■ Directions
Here is the task for the records below: repeat exactly the lines from the one with "[257,102,297,111] addtion ->" to the one with "[89,890,134,911] jerked ->", both included, and nothing else.

Revision tracking records:
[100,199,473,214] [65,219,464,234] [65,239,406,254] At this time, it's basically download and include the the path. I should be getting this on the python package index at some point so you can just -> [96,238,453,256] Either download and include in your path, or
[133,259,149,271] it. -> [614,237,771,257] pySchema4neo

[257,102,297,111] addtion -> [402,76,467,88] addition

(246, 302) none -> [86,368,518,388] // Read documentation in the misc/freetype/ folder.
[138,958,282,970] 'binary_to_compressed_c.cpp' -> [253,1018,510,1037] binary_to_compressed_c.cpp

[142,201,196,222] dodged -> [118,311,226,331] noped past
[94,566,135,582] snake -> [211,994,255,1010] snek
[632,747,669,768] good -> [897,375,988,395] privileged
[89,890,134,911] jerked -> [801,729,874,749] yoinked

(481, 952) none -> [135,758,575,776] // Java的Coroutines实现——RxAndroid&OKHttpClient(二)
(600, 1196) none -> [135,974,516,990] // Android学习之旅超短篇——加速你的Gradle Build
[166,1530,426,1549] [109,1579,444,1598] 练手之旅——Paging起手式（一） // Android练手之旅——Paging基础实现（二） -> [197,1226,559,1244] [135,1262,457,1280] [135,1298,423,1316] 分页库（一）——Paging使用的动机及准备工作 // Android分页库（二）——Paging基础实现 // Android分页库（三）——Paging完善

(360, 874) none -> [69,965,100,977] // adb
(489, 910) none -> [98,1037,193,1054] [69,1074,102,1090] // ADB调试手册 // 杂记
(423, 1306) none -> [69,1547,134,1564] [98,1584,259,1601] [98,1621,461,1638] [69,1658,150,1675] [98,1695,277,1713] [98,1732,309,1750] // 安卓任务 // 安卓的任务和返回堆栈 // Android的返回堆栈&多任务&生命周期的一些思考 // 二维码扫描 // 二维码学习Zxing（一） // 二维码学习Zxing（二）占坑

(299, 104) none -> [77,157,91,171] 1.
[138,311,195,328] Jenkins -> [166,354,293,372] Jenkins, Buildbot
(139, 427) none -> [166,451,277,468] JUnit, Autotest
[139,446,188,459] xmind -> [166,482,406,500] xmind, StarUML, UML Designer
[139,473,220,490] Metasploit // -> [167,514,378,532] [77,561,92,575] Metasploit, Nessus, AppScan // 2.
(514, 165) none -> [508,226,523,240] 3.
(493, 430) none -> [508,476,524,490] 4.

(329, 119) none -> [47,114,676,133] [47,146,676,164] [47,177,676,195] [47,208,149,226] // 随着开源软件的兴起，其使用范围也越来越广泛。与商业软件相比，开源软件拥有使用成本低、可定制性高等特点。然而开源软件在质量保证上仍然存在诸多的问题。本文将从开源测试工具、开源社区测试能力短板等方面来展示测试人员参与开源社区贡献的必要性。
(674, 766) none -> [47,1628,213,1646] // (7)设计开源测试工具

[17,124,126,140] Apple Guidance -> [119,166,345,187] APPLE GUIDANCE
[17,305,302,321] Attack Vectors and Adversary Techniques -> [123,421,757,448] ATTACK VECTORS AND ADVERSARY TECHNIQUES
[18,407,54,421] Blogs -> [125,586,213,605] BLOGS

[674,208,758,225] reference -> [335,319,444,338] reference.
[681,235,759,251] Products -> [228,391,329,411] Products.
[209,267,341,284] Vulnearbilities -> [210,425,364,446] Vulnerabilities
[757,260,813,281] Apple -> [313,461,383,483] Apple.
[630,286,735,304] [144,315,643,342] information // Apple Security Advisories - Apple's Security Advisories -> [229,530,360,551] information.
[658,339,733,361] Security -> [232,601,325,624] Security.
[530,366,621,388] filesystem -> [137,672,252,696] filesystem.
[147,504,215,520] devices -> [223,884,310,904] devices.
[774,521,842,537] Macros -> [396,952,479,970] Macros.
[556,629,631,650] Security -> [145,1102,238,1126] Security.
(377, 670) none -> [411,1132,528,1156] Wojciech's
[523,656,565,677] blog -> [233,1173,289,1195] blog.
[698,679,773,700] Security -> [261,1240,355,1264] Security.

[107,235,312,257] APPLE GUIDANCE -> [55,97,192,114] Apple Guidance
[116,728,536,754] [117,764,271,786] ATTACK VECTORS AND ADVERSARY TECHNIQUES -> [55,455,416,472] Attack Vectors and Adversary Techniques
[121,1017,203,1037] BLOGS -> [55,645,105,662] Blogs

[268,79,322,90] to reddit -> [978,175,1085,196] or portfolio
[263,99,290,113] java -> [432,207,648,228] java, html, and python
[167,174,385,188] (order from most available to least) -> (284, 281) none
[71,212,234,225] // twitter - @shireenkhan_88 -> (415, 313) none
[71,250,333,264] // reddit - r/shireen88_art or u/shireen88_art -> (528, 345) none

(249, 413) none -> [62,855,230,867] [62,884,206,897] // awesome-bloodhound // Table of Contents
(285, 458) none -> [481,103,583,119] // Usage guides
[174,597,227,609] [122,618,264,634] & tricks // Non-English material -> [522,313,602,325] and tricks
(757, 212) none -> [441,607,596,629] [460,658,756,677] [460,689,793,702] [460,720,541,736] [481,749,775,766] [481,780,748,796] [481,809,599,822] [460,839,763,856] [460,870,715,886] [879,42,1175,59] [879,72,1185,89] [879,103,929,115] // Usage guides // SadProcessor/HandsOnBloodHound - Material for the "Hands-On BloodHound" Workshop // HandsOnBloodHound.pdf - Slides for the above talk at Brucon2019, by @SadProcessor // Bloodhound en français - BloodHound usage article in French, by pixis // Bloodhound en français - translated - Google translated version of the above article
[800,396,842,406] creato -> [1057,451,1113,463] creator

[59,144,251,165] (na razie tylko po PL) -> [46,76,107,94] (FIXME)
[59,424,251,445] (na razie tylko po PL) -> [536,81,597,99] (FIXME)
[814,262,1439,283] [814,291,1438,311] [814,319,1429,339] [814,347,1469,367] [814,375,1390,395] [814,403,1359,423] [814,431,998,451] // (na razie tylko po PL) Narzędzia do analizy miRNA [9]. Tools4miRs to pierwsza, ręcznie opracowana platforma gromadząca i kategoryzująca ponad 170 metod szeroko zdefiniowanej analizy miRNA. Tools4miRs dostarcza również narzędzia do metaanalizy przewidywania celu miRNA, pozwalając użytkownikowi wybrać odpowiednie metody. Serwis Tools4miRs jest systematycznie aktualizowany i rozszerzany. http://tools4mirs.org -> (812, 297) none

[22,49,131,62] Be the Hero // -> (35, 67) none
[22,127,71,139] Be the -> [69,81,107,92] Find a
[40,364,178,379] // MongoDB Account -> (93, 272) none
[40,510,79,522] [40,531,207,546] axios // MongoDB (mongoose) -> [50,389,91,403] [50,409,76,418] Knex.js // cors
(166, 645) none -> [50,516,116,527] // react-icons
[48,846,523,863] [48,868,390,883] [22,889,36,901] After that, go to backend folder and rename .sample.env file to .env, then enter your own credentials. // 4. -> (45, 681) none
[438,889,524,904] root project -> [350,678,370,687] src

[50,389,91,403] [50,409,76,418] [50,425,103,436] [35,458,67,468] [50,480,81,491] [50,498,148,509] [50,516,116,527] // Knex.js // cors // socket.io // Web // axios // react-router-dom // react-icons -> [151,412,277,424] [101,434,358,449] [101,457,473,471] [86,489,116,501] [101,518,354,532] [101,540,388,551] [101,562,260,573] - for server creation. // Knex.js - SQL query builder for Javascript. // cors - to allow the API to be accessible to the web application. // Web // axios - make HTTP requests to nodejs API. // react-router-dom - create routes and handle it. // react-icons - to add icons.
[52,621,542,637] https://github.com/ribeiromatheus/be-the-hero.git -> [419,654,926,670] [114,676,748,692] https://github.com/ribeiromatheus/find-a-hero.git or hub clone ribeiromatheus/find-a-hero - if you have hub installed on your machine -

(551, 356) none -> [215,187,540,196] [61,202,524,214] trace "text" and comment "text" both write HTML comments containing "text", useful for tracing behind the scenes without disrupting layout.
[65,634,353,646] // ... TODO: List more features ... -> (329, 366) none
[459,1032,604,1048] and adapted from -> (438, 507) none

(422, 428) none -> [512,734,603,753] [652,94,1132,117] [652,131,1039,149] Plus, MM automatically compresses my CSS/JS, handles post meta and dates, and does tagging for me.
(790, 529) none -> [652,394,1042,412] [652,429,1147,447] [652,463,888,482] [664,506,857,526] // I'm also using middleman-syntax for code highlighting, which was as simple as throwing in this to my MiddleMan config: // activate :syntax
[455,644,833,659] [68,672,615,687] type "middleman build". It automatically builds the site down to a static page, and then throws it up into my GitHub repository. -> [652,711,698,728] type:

■ Exercise solution
[257,102,297,111] addtion -> [402,76,467,88] addition

(246, 302) none -> [86,368,518,388] // Read documentation in the misc/freetype/ folder.
[138,958,282,970] 'binary_to_compressed_c.cpp' -> [253,1018,510,1037] binary_to_compressed_c.cpp

[142,201,196,222] dodged -> [118,311,226,331] noped past
[94,566,135,582] snake -> [211,994,255,1010] snek
[632,747,669,768] good -> [897,375,988,395] privileged
[89,890,134,911] jerked -> [801,729,874,749] yoinked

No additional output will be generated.